The heat indicates that there is a high resistance. The pin is not making good contact in the socket or there is a high resistance in the joint where the wire is connected to the pin.
Get the lead / plug checked out by a competent person. Use another appliance with a similar rating in the same socket and confirm that there is not the same problem.


----------



## HermanHymer (Dec 5, 2008)

rayc said:


> The heat indicates that there is a high resistance. The pin is not making good contact in the socket or there is a high resistance in the joint where the wire is connected to the pin.
> Get the lead / plug checked out by a competent person. Use another appliance with a similar rating in the same socket and confirm that there is not the same problem.


Thanks Ray

I checked out the plug socket with my current kettle and the plug was slightly warm to the touch but nowhere near as hot as the new one. It has a sealed plug unit. Should I open it up? But then I can't take it back to the shop and get a refund.


----------



## rayc (Jun 3, 2008)

HermanHymer said:


> Thanks Ray
> 
> I checked out the plug socket with my current kettle and the plug was slightly warm to the touch but nowhere near as hot as the new one. It has a sealed plug unit. Should I open it up? But then I can't take it back to the shop and get a refund.


If it is a sealed plug unit then do not open it as even if you noticed something amiss the one I doubt it is fixable and two you couldn't put it back together. Take it back and get a replacement.


----------



## gaspode (May 9, 2005)

HermanHymer said:


> I checked out the plug socket with my current kettle and the plug was slightly warm to the touch but nowhere near as hot as the new one. It has a sealed plug unit. Should I open it up? But then I can't take it back to the shop and get a refund.


From what you say I suspect it's the socket at fault, test the kettle by plugging it into a different socket. I'm also a bit suspicious about your description of the "15 amp South African unfused" plug???? Is that plug manufactured to the correct UK specification? If not (maybe different thickness pins?) it may be unsuitable for use in UK sockets.
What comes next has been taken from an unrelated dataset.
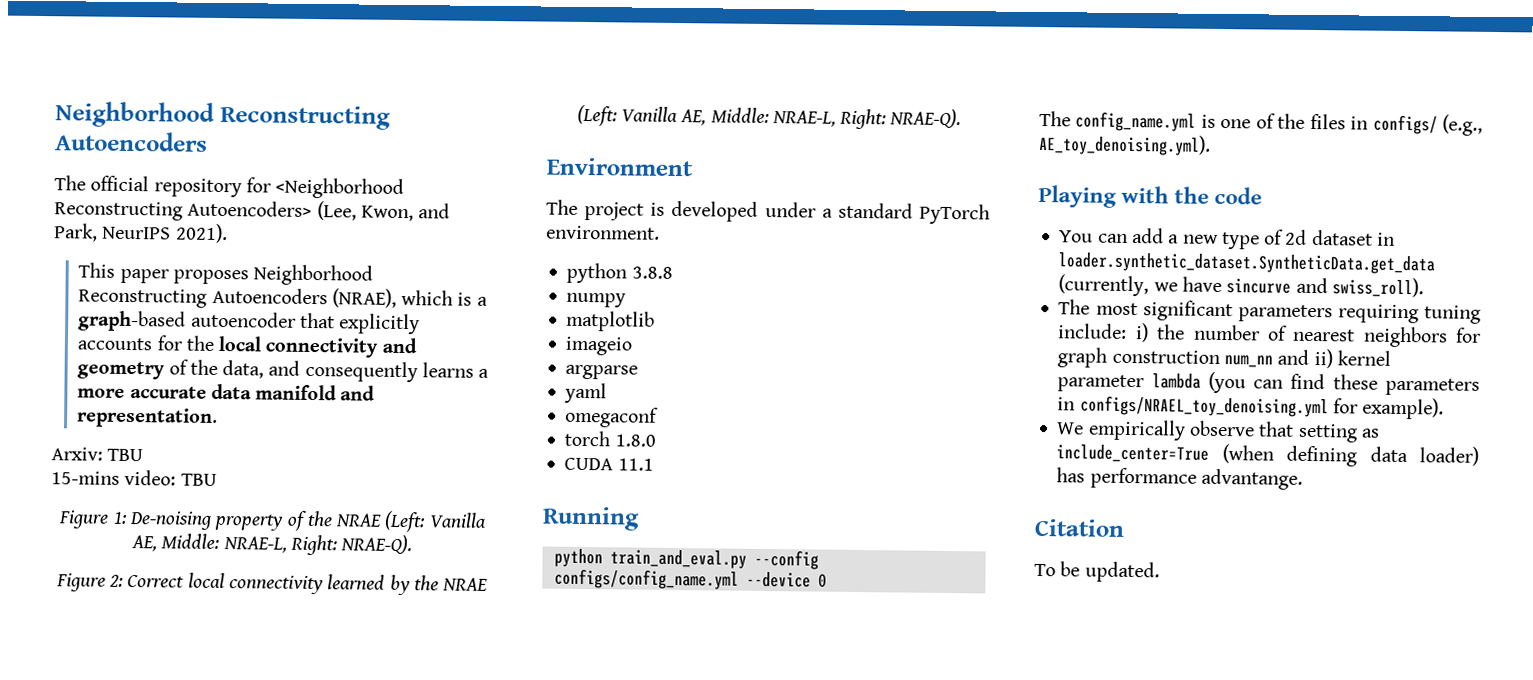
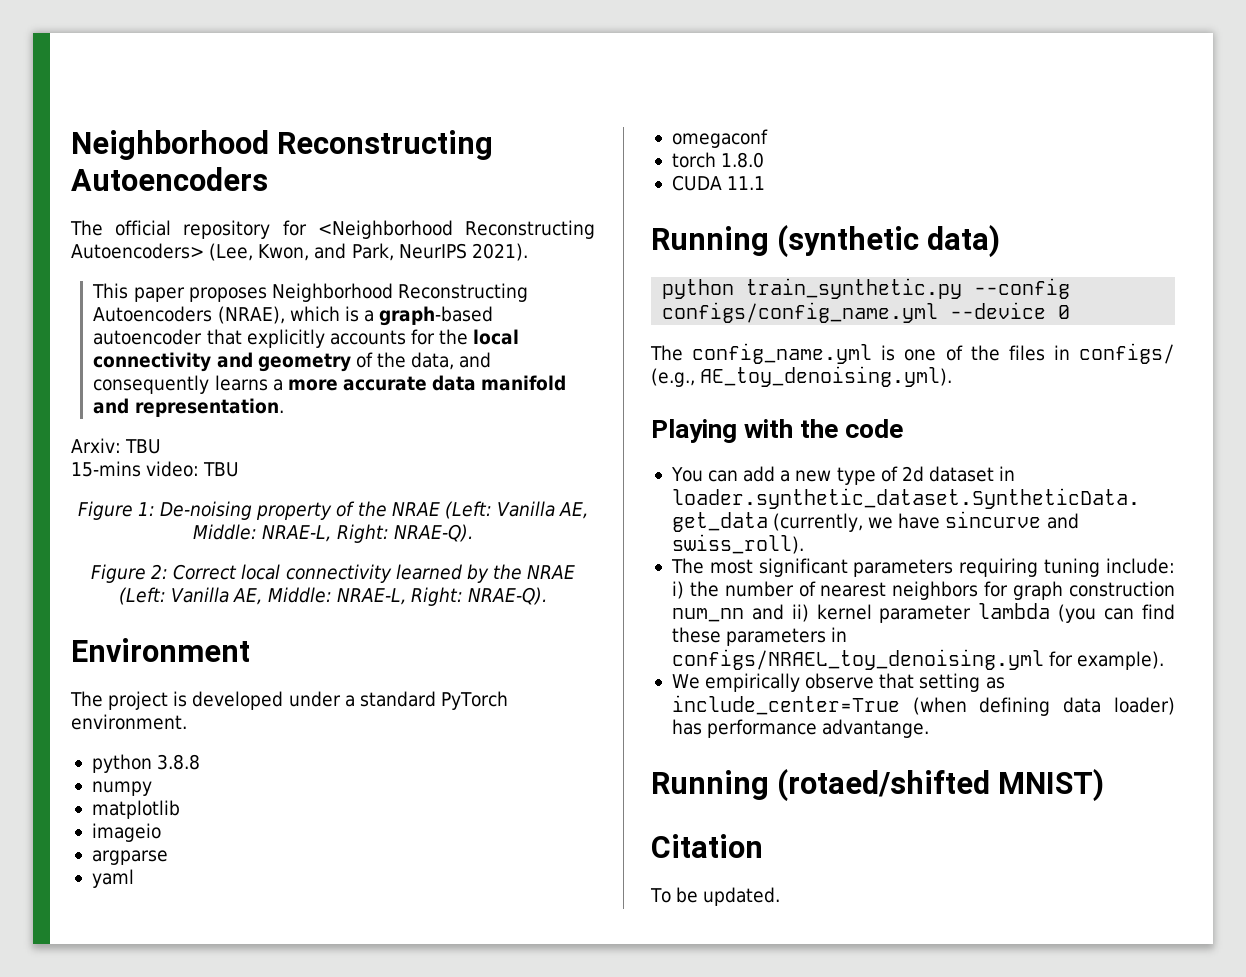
- Running
- python train_and_eval.py --config configs/config_name.yml --device 0
+ Running (synthetic data)
+ python train_synthetic.py --config configs/config_name.yml --device 0
+ Running (rotaed/shifted MNIST)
Can you try the kettle using a euro (UK) kettle lead?


----------



## HermanHymer (Dec 5, 2008)

Gaspode, dearest, the socket appears to be fine seeing my current kettle works 100% in the same socket and shows no sign of heating up. To clarify it's a SA plug in a SA socket in my SA house. 

I think it's obvious now that I should rather take it back.

Thanks to all who contributed their advice.


----------



## Penquin (Oct 15, 2007)

The most obvious thing to say is that something is wrong and the kettle is by far the most likely - so take it back and try again....

If that one shows the same then it *could* be the socket or it *could* be the kettle design - sadly, in the UK, there are many cheap Chinese copies on sale which purport to be a decent brand but which are frauds - I suspect the same may be found in SA so it *COULD* be a fraud even if it is a brand name......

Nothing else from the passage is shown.